= GIVEN ENTRIES =
----------

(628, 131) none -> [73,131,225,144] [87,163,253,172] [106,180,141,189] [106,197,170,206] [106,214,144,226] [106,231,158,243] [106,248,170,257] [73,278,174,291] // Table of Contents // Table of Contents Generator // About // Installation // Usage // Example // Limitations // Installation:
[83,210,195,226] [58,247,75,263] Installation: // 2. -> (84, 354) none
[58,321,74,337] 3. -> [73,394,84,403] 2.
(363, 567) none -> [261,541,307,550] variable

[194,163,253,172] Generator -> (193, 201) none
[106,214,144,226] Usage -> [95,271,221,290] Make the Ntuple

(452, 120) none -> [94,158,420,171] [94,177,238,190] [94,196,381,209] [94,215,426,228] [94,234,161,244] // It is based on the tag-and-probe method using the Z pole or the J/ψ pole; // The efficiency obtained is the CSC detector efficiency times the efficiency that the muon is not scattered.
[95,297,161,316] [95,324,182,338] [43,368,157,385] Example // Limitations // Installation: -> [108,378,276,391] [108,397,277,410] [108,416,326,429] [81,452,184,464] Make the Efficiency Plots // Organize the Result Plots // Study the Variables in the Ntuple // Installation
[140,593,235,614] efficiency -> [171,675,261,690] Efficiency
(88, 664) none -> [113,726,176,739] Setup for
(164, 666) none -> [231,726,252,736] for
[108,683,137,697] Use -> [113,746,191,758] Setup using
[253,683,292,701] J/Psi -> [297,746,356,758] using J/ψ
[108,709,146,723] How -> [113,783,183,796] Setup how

----------

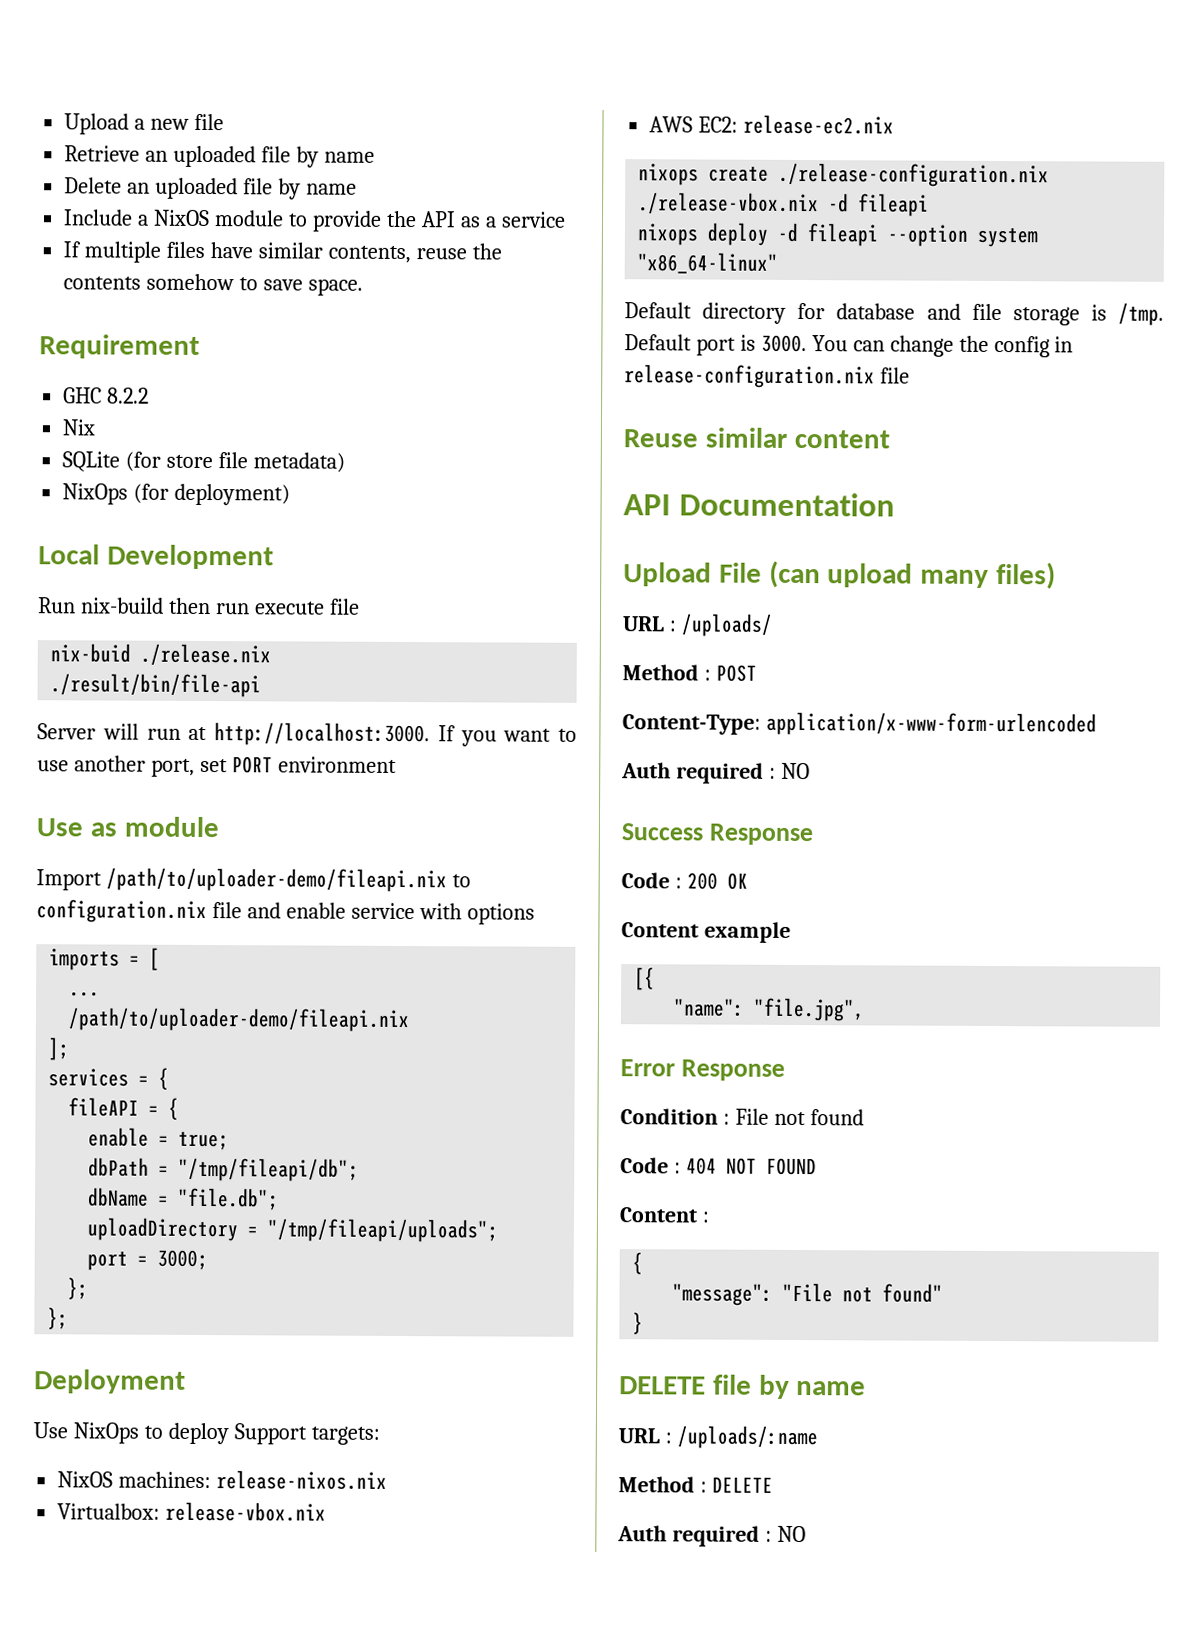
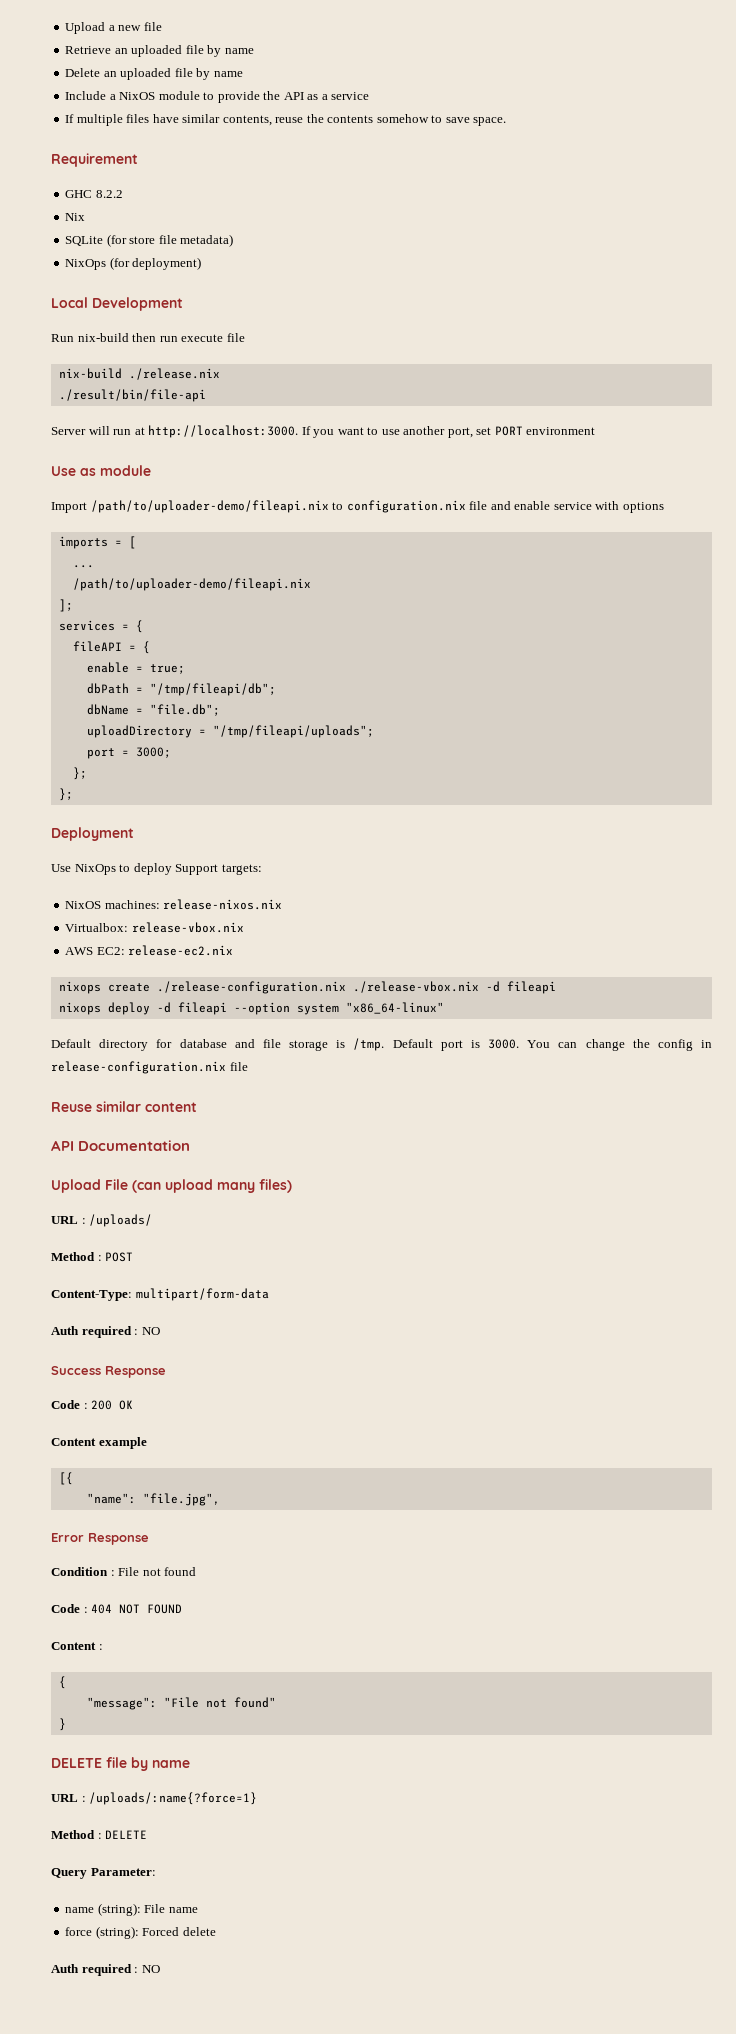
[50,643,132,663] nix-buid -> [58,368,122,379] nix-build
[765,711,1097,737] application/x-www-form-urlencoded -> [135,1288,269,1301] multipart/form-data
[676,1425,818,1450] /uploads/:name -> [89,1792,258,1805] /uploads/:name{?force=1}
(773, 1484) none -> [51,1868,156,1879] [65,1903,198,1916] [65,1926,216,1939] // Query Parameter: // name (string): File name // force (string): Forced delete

----------

Each line in the data that holds the string "force" needs to be copied.

= ANSWER SECTION =
[676,1425,818,1450] /uploads/:name -> [89,1792,258,1805] /uploads/:name{?force=1}
(773, 1484) none -> [51,1868,156,1879] [65,1903,198,1916] [65,1926,216,1939] // Query Parameter: // name (string): File name // force (string): Forced delete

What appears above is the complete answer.